For supporters, the next step is to have "gang validation" and "indefinite SHU placement" also declared "underground regulations" and demand that they too be stopped. The Castillo case remains under submission. Prisoners in SHU at Pelican Bay (but, also at SHU units in Corcoran (CSP) and at Valley State Prison for Women (VSPW) who are held on SHU status because of alleged gang affiliation should write the following listed officials and ask that Sacramento State Court Judge Tochterman's Court Order (on debriefing) #98F05216 in re Castillo be implemented and prisoners given new classification hearings for release from SHU.

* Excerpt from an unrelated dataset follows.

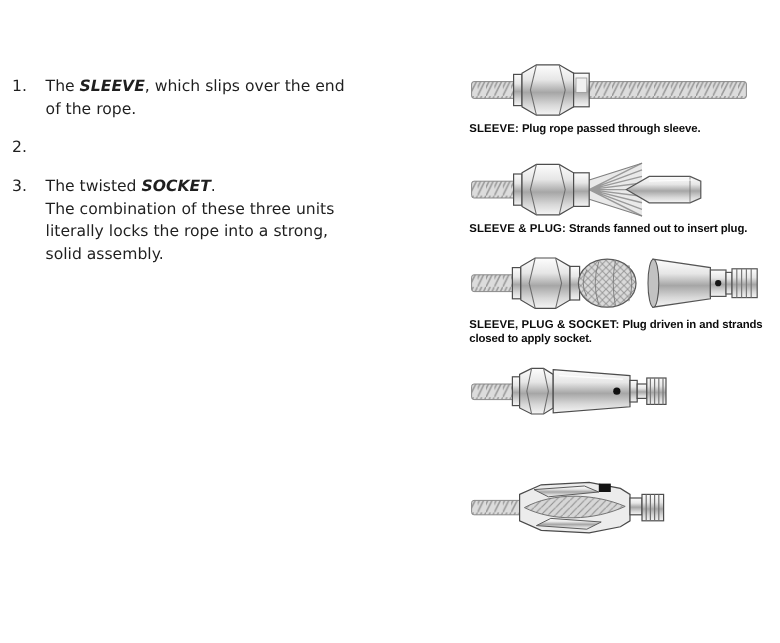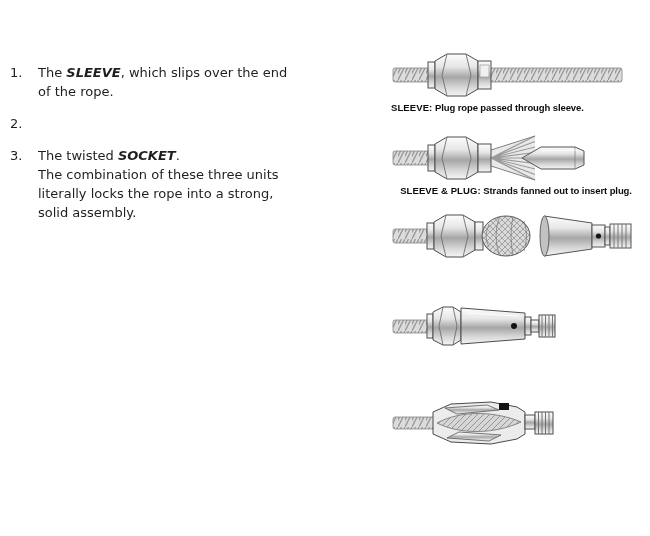"SLEEVE & PLUG: Strands fanned" #f2 { text-align: center -> none }
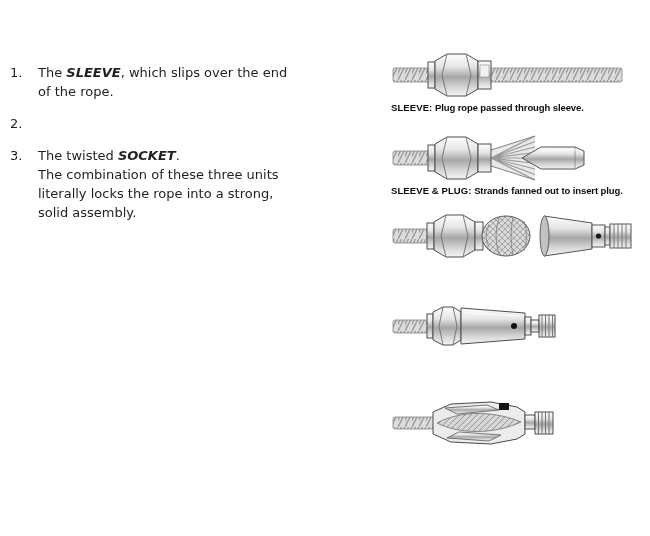"SLEEVE, PLUG & SOCKET: Plug" div.cap { html: none -> <div><span>SLEEVE, PLUG &amp; SOCKET:</span> <span>Plug driven in and strands closed to apply socket.</span></div> }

Families are urged to help by writing/lobbying state legislators about this prison development which will bring relief to prisoners buried in indefinite hell. A list of some state legislators follow, but people should also write to other elected officials they think can help.
Also, please let inmate Steven Castillo (D89028, PBSP P.O. Box 7500, Crescent City, CA 95532) know you support his efforts on behalf of all prisoners similarly situated.
· Senator John Vasconcellos, State Capitol Rm. 4061, Sacramento, CA 95814. (916) 445-9740.
· Senator Liz Figueroa, State Capitol Rm. 2057, Sacramento, CA 95814-4906. (916) 445-6671.
· Assemblywoman Carole Midgen, 455 Golden Gate Ave. #14300, San Francisco, CA 94102 (415) 557-3000.
· Senator Richard Polanco, State Capitol Rm. 313, Sacramento, CA 95814. (916) 445-3456.
· Assemblywoman Gloria Romero, 1225 Corporate Center Dr. #PH9, Monterey Park, CA 91754. (916) 319-2049.
· Senator John L. Burton, State Capitol Rm. 500, Sacramento, CA 95814-4906. (916) 445-1412.
· Assemblywoman Sarah Reyes, 2550 Mariposa Mall #5006, Fresno, CA 93721. (559) 445-5532.
· Assemblyman Antonio Villaraigosa, 1910 West Sunset Blvd. #500, Los Angeles, CA 90026. (213) 483-2730.
· Assemblywoman Denise Moreno Ducheny, 2414 Hoover Ave. #200-A, National City, CA 91950 (916) 319-2079.
· Senator Jackie Speier, State Capitol Rm. 2032, Sacramento, CA 95814.
Note: Copies of letters written to state legislators should be sent to CDC Director C.TERHUNE, California Dept. of Corrections, P0 Box 942883, Sacramento,CA 94283.
Several other Castillo-related prison cases are before the courts.